Enviada em 19/08/2018

O ano de 2017 foi marcado pelo desencadeamento de diversas rebeliões em penitenciárias brasileiras. Em ressalva, a somatória de todas as mortes em presídios do referido ano ultrapassou o número de detentos mortos no Massacre do Carandiru - episódio mais violento do sistema prisional brasileiro. Tal cenário evidencia uma crise do atual modelo carcerário. Dessa forma, convém analisar os desafios do sistema penitenciário brasileiro.

Como primeira constatação apresenta-se o caótico retrato de superlotação, contando com uma população carcerária de mais de 600.000 detentos dentro de um sistema capaz de receber apenas metade desse número. Convém ainda analisar que 40% desse valor são de presos provisórios, ou seja, pessoas que, por morosidade judicial, ainda estão aguardando julgamento.
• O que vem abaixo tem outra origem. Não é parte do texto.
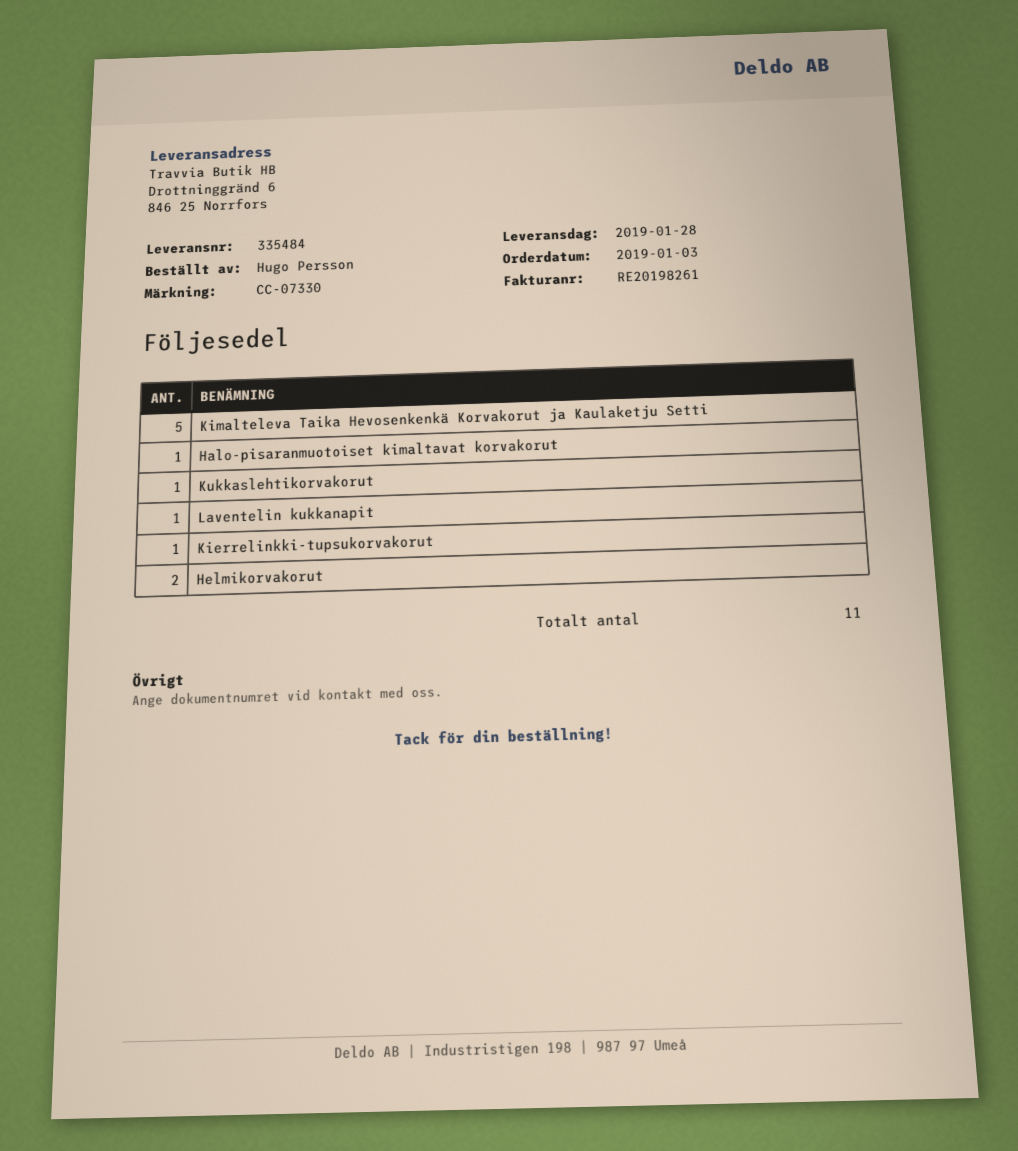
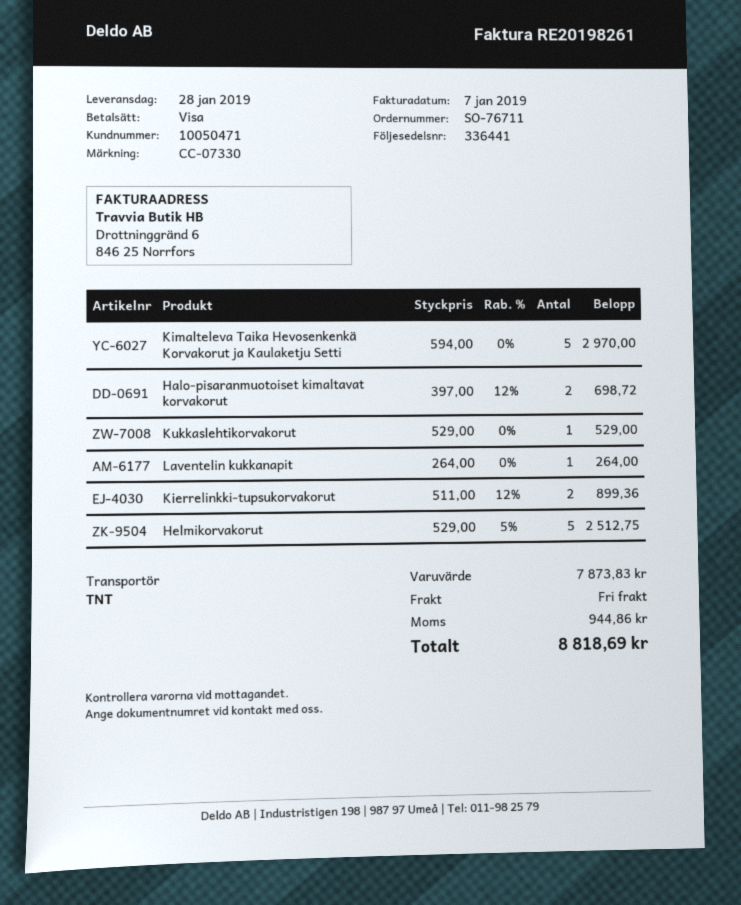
delivery note number: 335484 -> 336441
Halo-pisaranmuotoiset kimaltavat korvakorut: 1 -> 2
Kierrelinkki-tupsukorvakorut: 1 -> 2
Helmikorvakorut: 2 -> 5

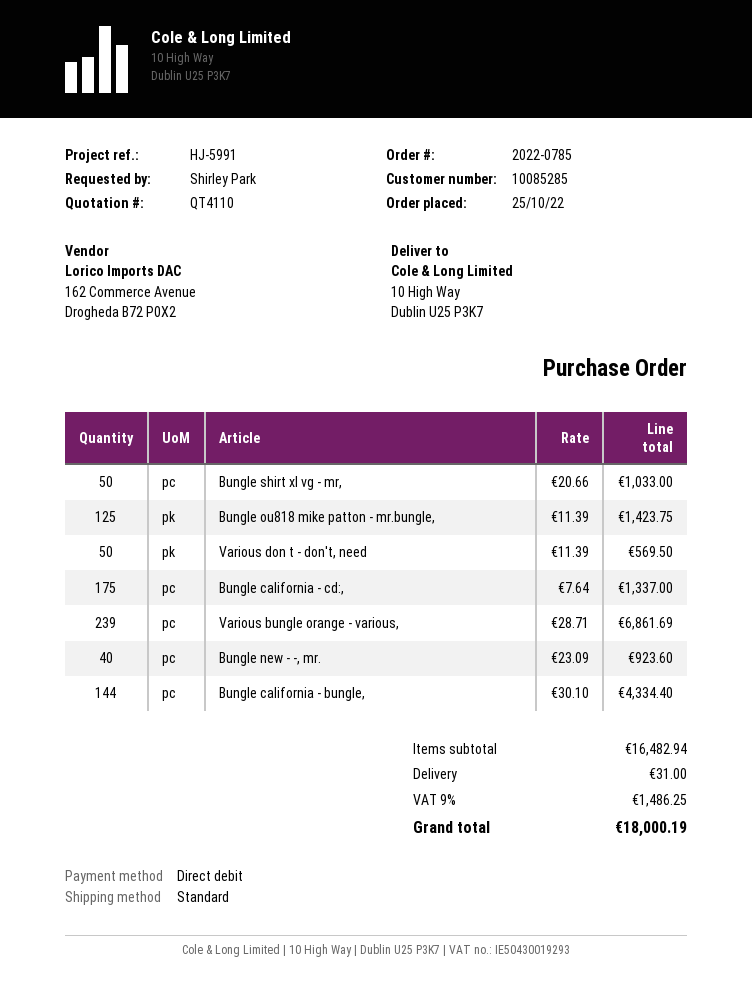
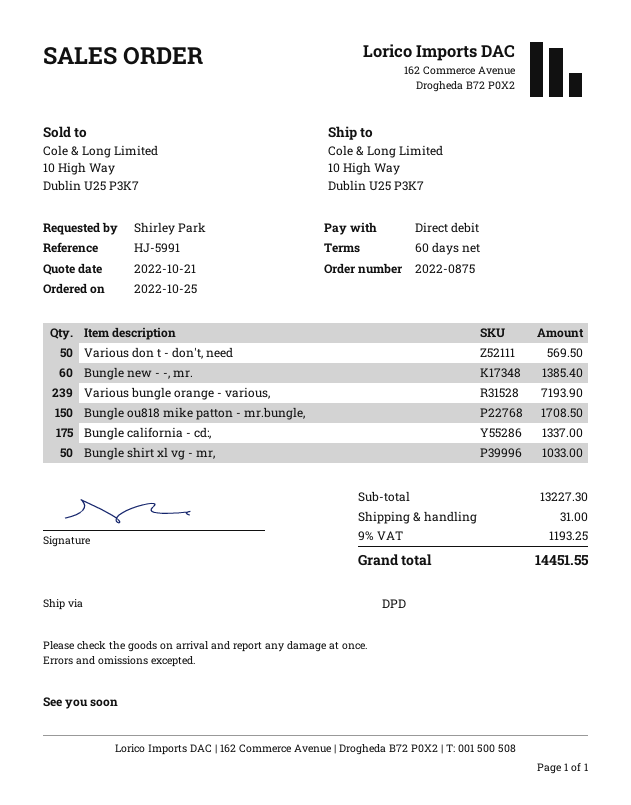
order number: 2022-0785 -> 2022-0875
shipping method: standard -> DPD
Bungle ou818 mike patton - mr.bungle,: 125 for 1423.75 -> 150 for 1708.50
Various bungle orange - various,: 239 for 6861.69 -> 239 for 7193.90
Bungle new - -, mr.: 40 for 923.60 -> 60 for 1385.40
Bungle california - bungle,: 144 for 4334.40 -> none
subtotal: 16482.94 -> 13227.30
tax: 9% = 1486.25 -> 9% = 1193.25
total: 18000.19 -> 14451.55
Outrossim, a segunda face desse desafio é representada pelas dificuldades de ressocialização desses indivíduos, pois estão inseridos em um sistema onde a principal premissa é a punição/encarceramento. Sendo a dinâmica de reinserção social uma preocupação em segundo plano. Tal realidade é assessorada pela deficitária infraestrutura incapaz de oferecer uma separação dos presos por periculosidade, o que contribui para a transformação dos presídios em verdadeiras escolas do crime e a posteriori resultando numa intensa reincidência criminal.

Em função do exposto, torna-se necessário que o poder judiciário agilize o julgamento de detentos provisórios por meio de mutirões de audiências de custódia ministradas pela Defensoria Pública com a finalidade de mitigar o atual cenário de superlotação. Ademais, é mister que o Estado, em parceria com ONG’S, ampliem a criação de políticas públicas de ressocialização por meio de projetos pedagógicos, artísticos e literários, bem como o acompanhamento do detento, ao fim da sua pena, pela mediação de empregos, projetos sociais etc.